In December 1902, Steward was appointed as the Official Secretary to the Governor General, Lord Tennyson. He was the first person to serve in this position which he held for seventeen years, under five Governors General. When war broke out in 1914, Steward's civilian employment took precedence, and he was not released for military service despite his military experience. In 1916, as part of his role in the Governor General's office, Steward founded the Australian branch of the Imperial Counter Espionage Bureau, later known as the Special Intelligence Bureau (SIB). This was Australia's first secret intelligence service.
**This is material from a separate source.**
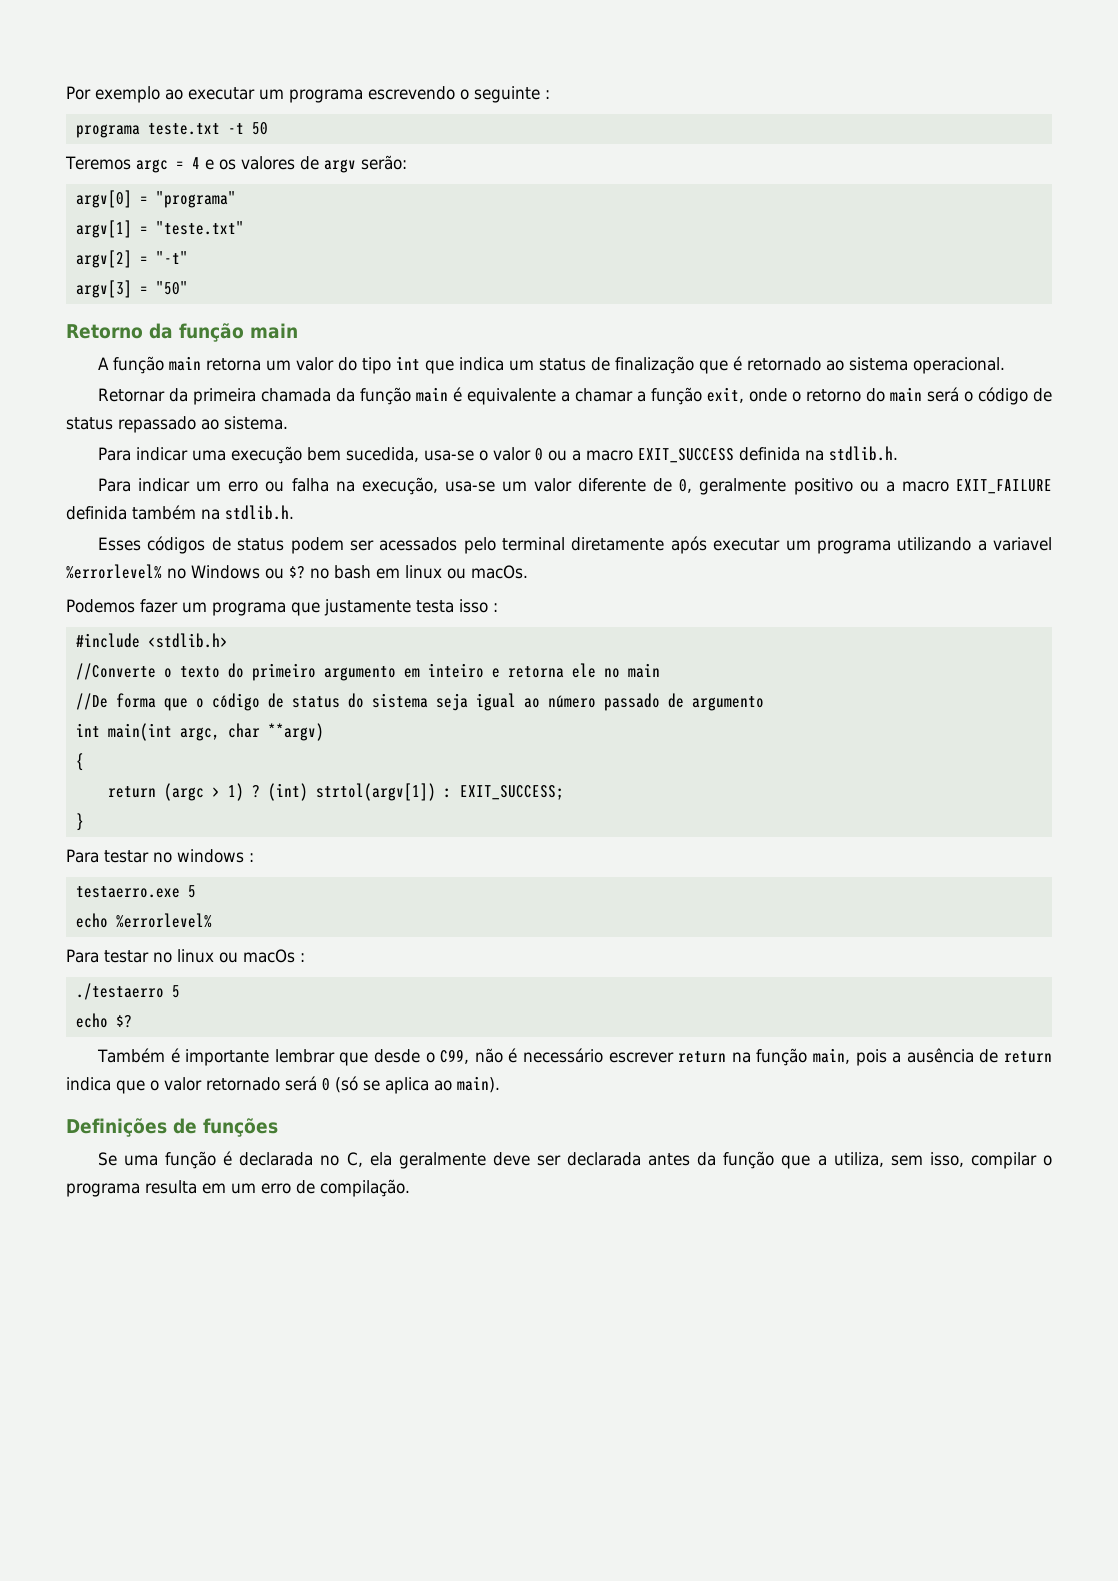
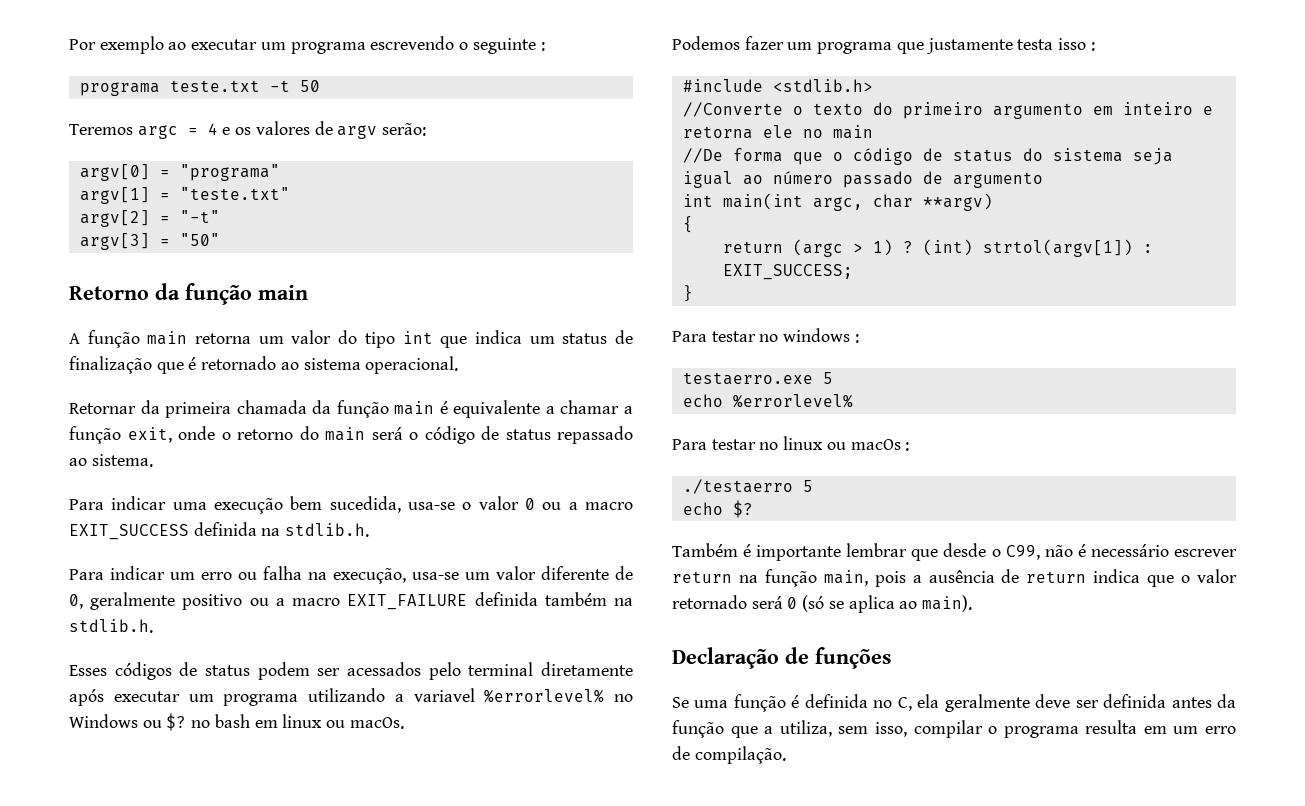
- Definições de funções
+ Declaração de funções
- Se uma função é declarada no C, ela geralmente deve ser declarada antes da função que a utiliza, sem isso, compilar o programa resulta em um erro de compilação.
+ Se uma função é definida no C, ela geralmente deve ser definida antes da função que a utiliza, sem isso, compilar o programa resulta em um erro de compilação.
Steward was appointed as Chief Commissioner of the Victoria Police in 1919, which attracted some controversy because he was not a police officer himself. He served as Chief Commissioner until his death on 11 May 1920, after suffering a heart attack while driving. He is buried in the St Kilda Cemetery.

==Honours and awards==
Steward was appointed a Companion of the Order of St Michael and St George in 1909, and a Knight Commander of the Order of the British Empire in 1918.

==Family==
Steward was twice married. His first wife was Edith Jermyn (b. 1868) daughter of a fishmonger, whom he married in Stepney in December 1885. They had two sons Reginald George Steward (1886–1945) and Herbert Charles "Bertram" Steward (1888–1955). Edith and the children accompanied Steward to Tasmania in 1892 but left him and returned to London in about 1894. Steward later (1906) divorced Edith on grounds of adultery. In February 1908 he married Anna Lucas Synnott of Geelong, Victoria. They had no children. She survived him and later remarried, dying in 1936.